Di sampingnya, Dea tersenyum melihat cewek yang setiap harinya sering ia bully dan ia ejek. Namun cewek itu nggak marah. Cewek itu malah sabar. Tapi ternyata cewek itu berani juga ya sama Rio.

“Kalo iya kenapa?” Tanya Rio yang menyebabkan Ify terdiam.
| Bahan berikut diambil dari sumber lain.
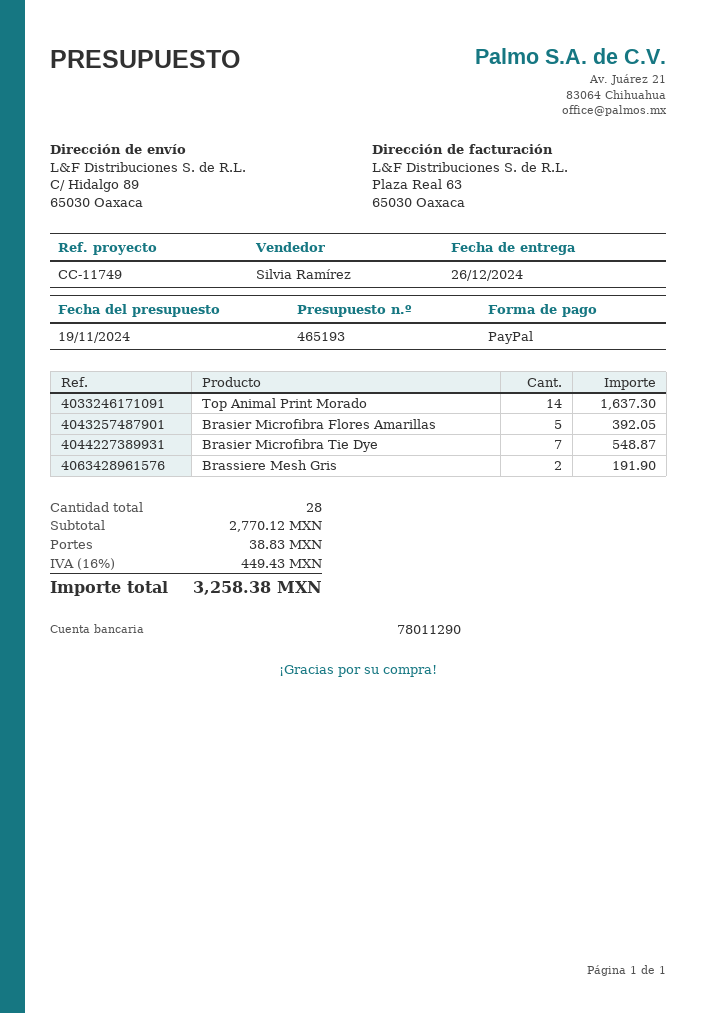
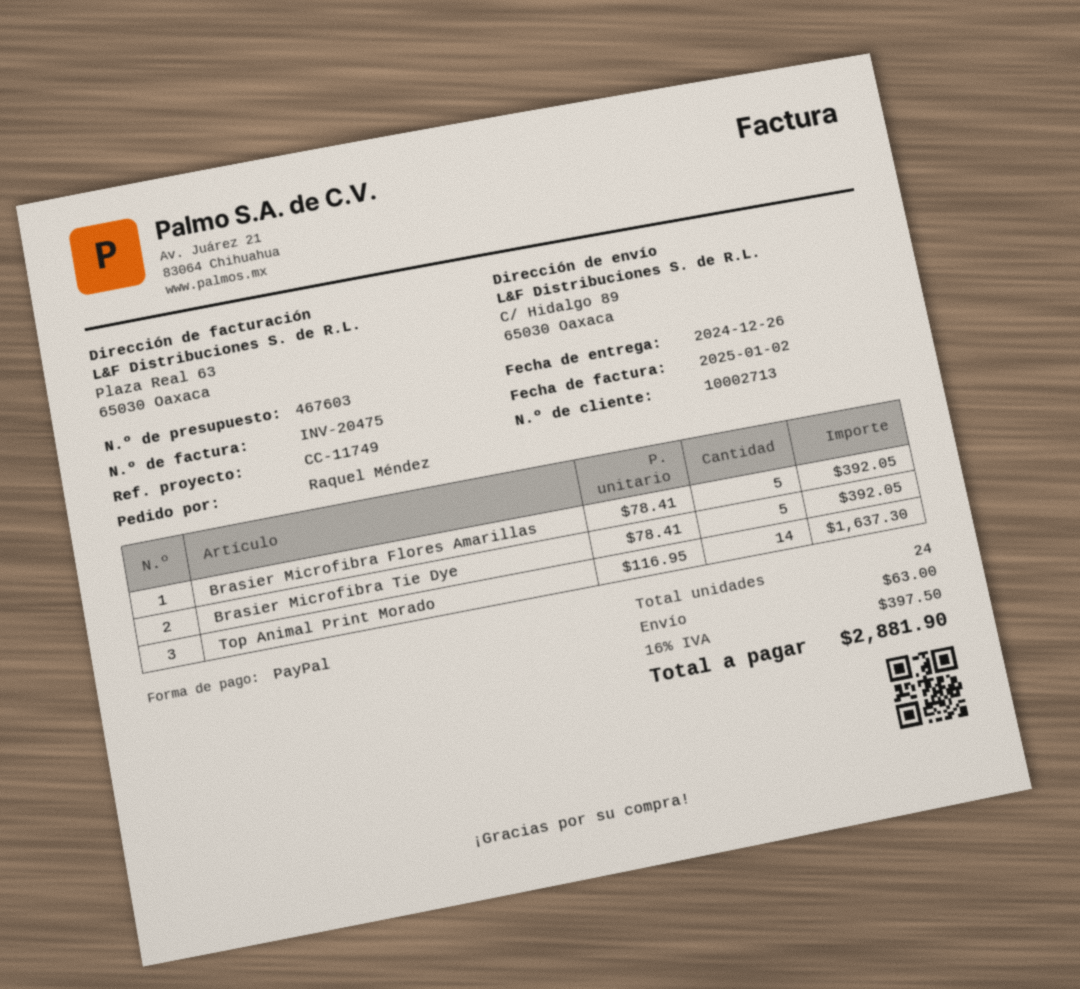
quote number: 465193 -> 467603
Brasier Microfibra Tie Dye: 7 for 548.87 -> 5 for 392.05
Brassiere Mesh Gris: 2 for 191.90 -> none
total quantity: 28 -> 24
shipping: 38.83 -> 63.00
tax: 16% = 449.43 -> 16% = 397.50
total: 3258.38 -> 2881.90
Tuh cowok kenapa sih? Kenapa hidup gue selalu dihantui oleh cowok itu? Oke-oke! Ini akhir dari segalanya. Ini terakhir kalinya gue ngeladenin cowok aneh itu. Ucap Ify dalam hati.

“Terserah.” Kata Ify lalu pergi meninggalkan tempatnya disusul Sivia dan Shilla.

Melihat sasarannya pergi dan kesal, Rio terkekeh. Senang rasanya bisa membuat hati cewek bernama Ify itu menjadi kesal dan ia nggak bisa berhenti untuk tertawa sampai perutnya sakit.

“Rio kenal cewek itu?” Tanya Dea.

“Oh, hehe.. Iya.. Gue kenal baik dengannya. Eh, maksud gue keluarganya. Almarhum nyokap gue kenal baik dengan nyokapnya.” Jelas Rio.

Dea kaget mendengarnya. Jadi, Rio udah nggak punya Ibu lagi?

“Jangan kaget. Sudah lama nyokap gue meninggal karena penyakit kankernya.” Kata Rio tanpa mengeluarkan ekspresi kesedihan.

“Oh, maaf kalo gitu.” Lirih Dea.

***

Tatapannya entah kemana. Cowok itu duduk bersila di luar gerbang sekolahnya. Ada tempat duduk disana dan ia merasa nyaman duduk disana. Sejak tadi, cewek-cewek pada menyapanya. Namun, ia tidak mempedulikan sapaan cewek-cewek itu. Cowok itu kini sendiri dan entah menunggu siapa.

Sejam yang lalu bunyi bel pulang. Sahabat-sahabatnya menyuruhnya pulang. Tapi ia menolak. Cowok itu seperti menunggu sesuatu yang nggak pasti kapan datangnya.

“Meski kata orang gue itu cowok perfect, nasib gue nggak sebahagia nasib mereka.” Kata cowok itu sedih. “Gue iri dengan mereka.” Lanjutnya meratapi nasib malangnya.

Dari kejauhan, ia melihat seorang nenek tua yang memapah suaminya dengan teliti dan pelan-pelan agar suaminya itu nggak jatuh. Cowok itu tersenyum sedih. Betapa bahagianya hati sang kakek itu mendapat perlakuan manis dari sang istri yang penuh dengan cinta.

Cinta? Apa itu?

“Hei! Lo nggak pulang?” Tanya seseorang dari belakang.